### Problem description
Retype exactly the lines from the one holding "[22, Section 5.3.3.1.6]'." through the final line of the data, both included.

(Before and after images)
Segment Open

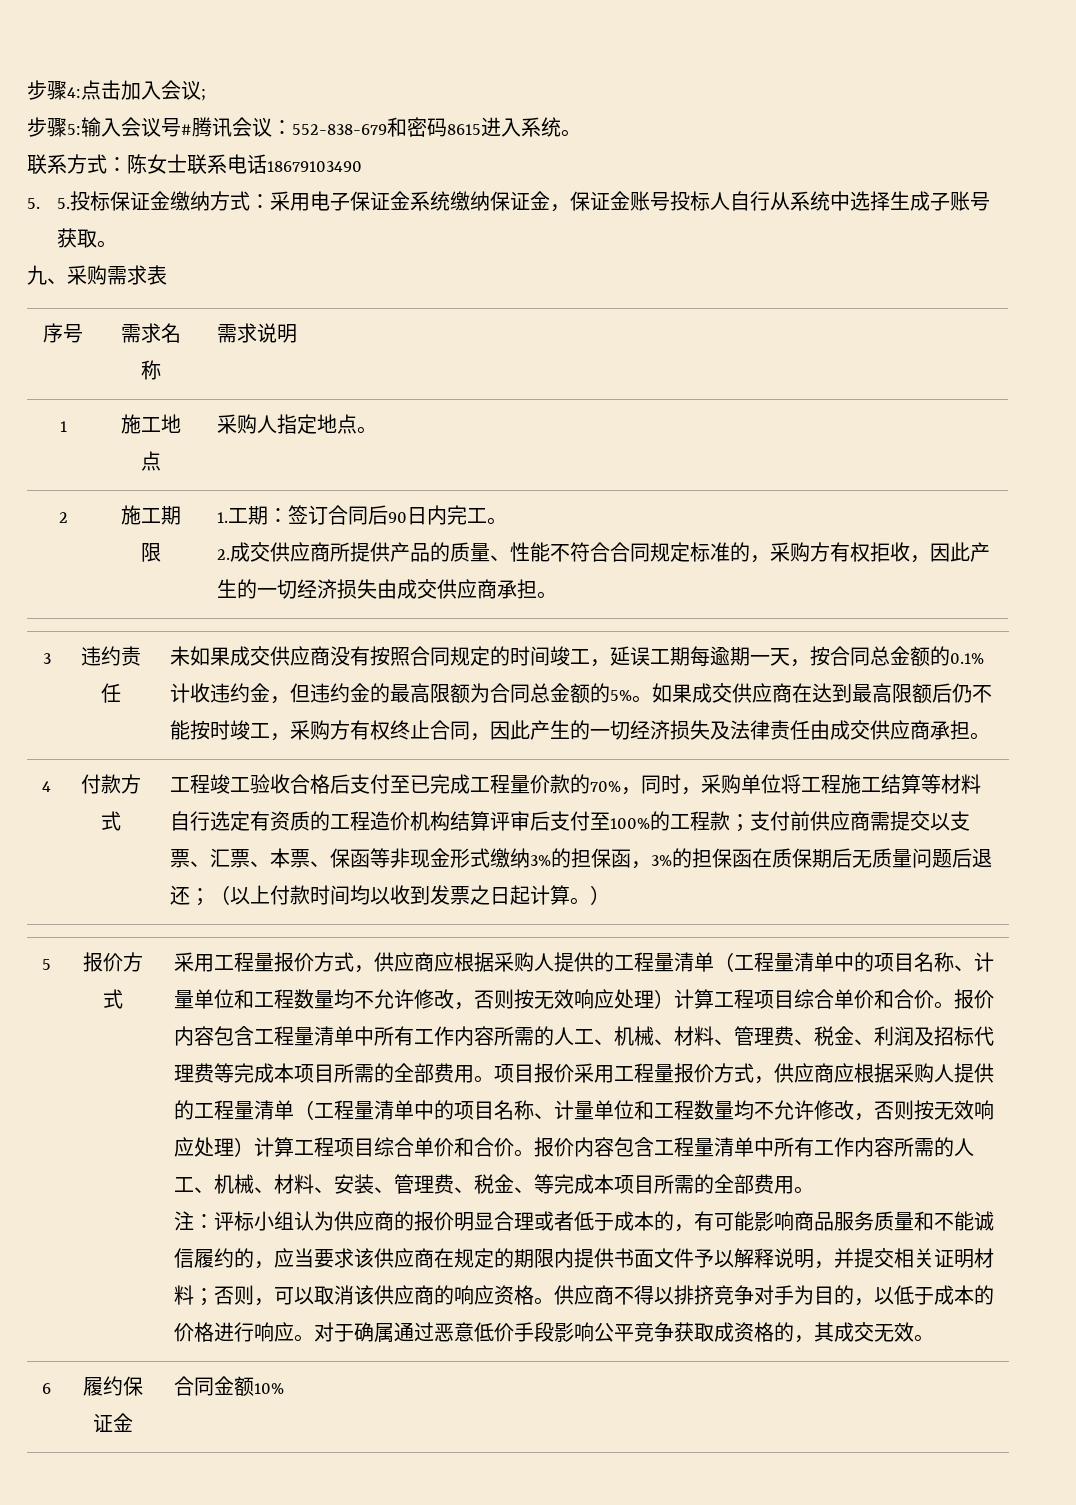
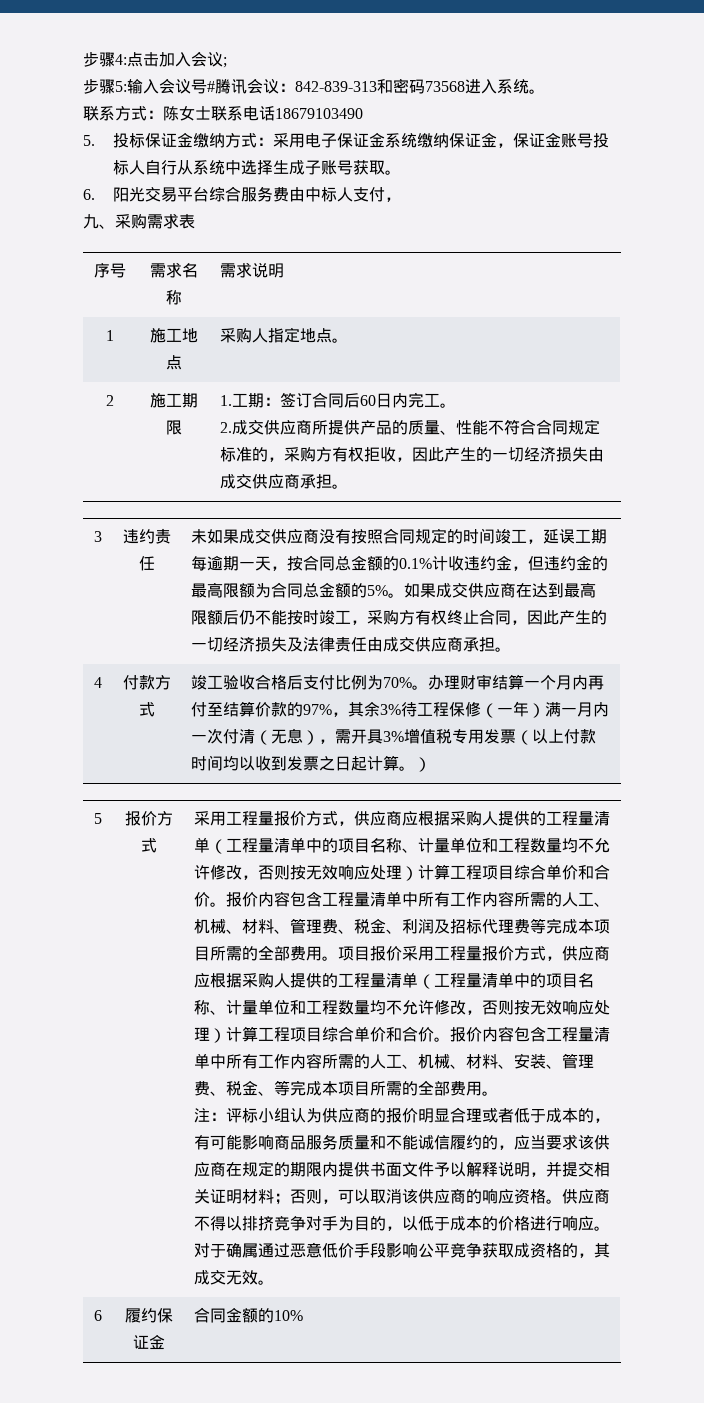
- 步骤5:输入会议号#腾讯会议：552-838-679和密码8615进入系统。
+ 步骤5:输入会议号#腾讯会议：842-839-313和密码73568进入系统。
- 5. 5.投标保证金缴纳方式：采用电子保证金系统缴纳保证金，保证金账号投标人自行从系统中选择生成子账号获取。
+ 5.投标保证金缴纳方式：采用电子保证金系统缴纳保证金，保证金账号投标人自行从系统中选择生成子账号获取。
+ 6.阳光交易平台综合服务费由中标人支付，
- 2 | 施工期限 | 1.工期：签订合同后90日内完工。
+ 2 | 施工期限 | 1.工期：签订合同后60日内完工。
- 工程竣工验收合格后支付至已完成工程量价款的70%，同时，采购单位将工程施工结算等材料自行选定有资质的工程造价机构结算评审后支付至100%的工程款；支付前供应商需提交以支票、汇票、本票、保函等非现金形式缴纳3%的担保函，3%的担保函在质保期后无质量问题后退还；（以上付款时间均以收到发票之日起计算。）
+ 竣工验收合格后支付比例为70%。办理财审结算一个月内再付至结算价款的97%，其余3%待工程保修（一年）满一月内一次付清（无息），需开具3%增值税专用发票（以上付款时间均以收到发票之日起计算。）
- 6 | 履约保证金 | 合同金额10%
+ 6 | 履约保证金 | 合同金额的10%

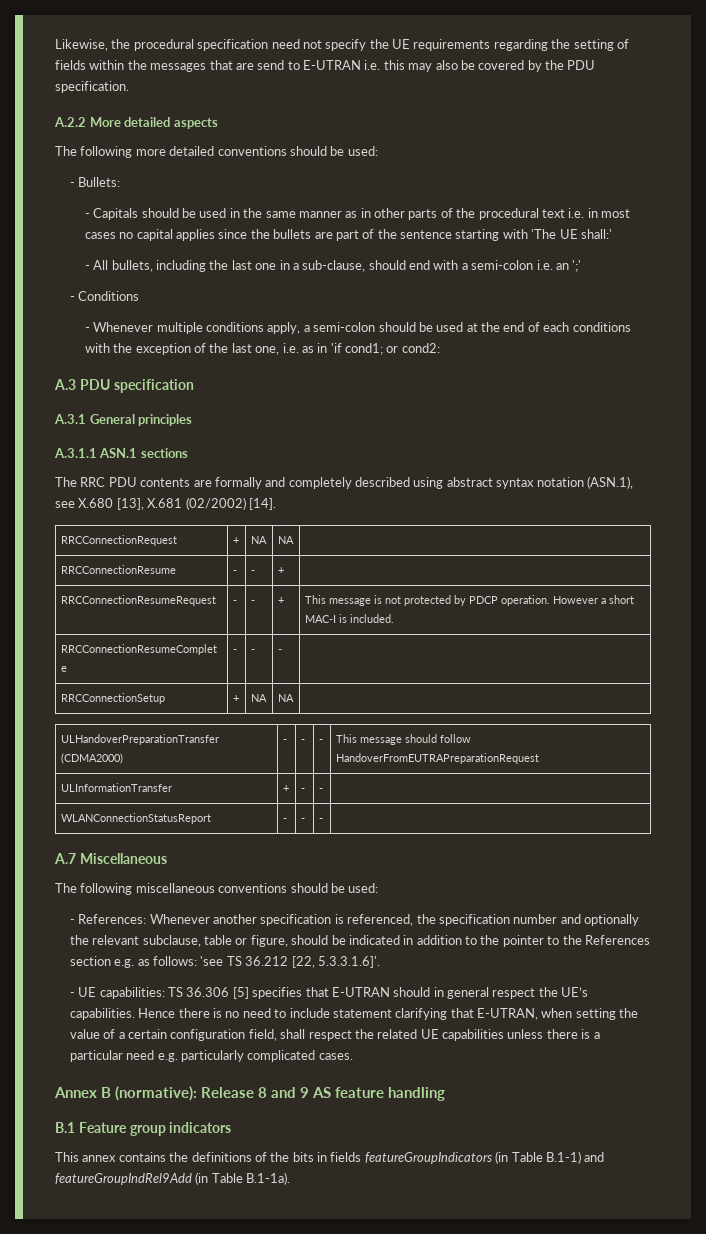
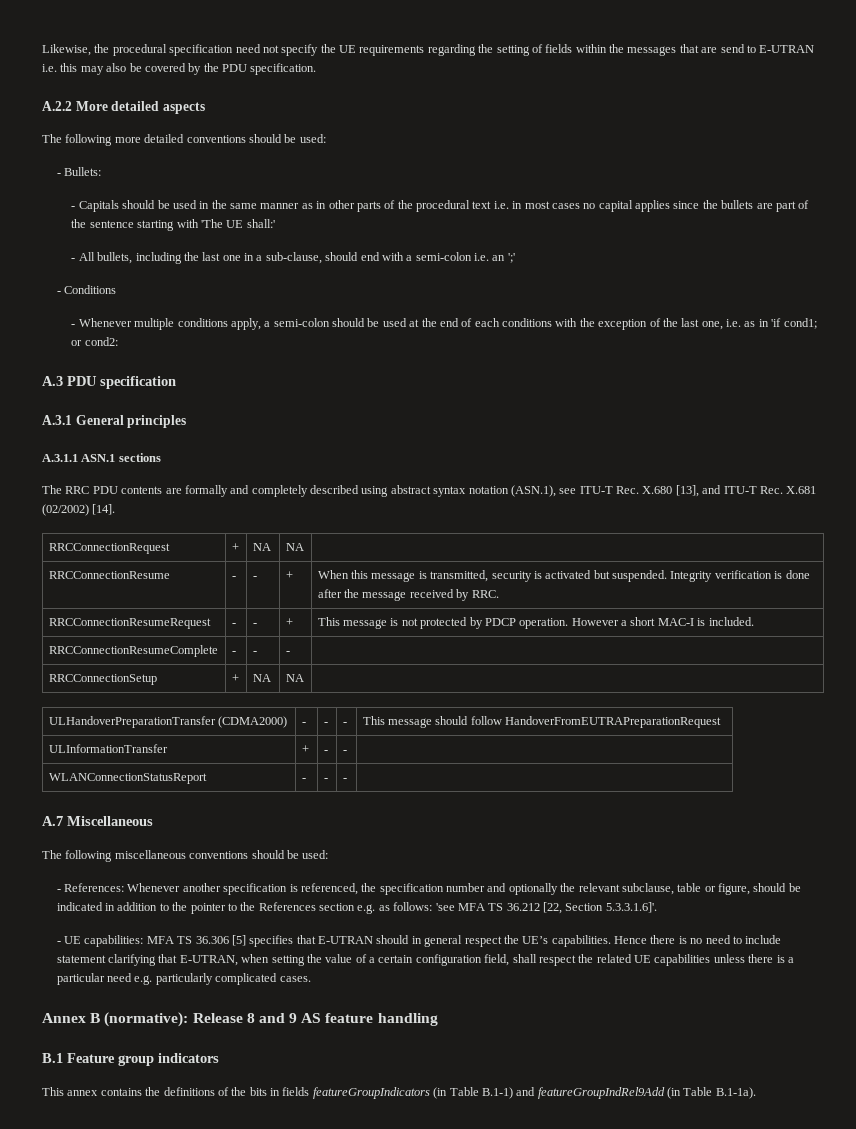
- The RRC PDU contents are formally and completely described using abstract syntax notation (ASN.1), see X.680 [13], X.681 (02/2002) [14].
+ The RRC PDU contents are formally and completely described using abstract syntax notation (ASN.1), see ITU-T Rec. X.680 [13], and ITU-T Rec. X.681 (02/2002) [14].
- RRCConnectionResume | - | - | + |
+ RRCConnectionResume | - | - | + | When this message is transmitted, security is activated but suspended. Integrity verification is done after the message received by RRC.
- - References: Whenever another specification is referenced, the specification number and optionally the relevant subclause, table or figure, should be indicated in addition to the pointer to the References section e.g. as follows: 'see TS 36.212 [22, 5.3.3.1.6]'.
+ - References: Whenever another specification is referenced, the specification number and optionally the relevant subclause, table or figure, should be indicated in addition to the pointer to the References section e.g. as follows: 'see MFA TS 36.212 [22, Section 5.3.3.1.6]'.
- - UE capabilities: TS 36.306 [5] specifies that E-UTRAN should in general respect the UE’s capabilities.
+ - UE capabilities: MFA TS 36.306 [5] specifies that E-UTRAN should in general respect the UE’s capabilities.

Segment Closed

### Solution to the problem
+ - References: Whenever another specification is referenced, the specification number and optionally the relevant subclause, table or figure, should be indicated in addition to the pointer to the References section e.g. as follows: 'see MFA TS 36.212 [22, Section 5.3.3.1.6]'.
- - UE capabilities: TS 36.306 [5] specifies that E-UTRAN should in general respect the UE’s capabilities.
+ - UE capabilities: MFA TS 36.306 [5] specifies that E-UTRAN should in general respect the UE’s capabilities.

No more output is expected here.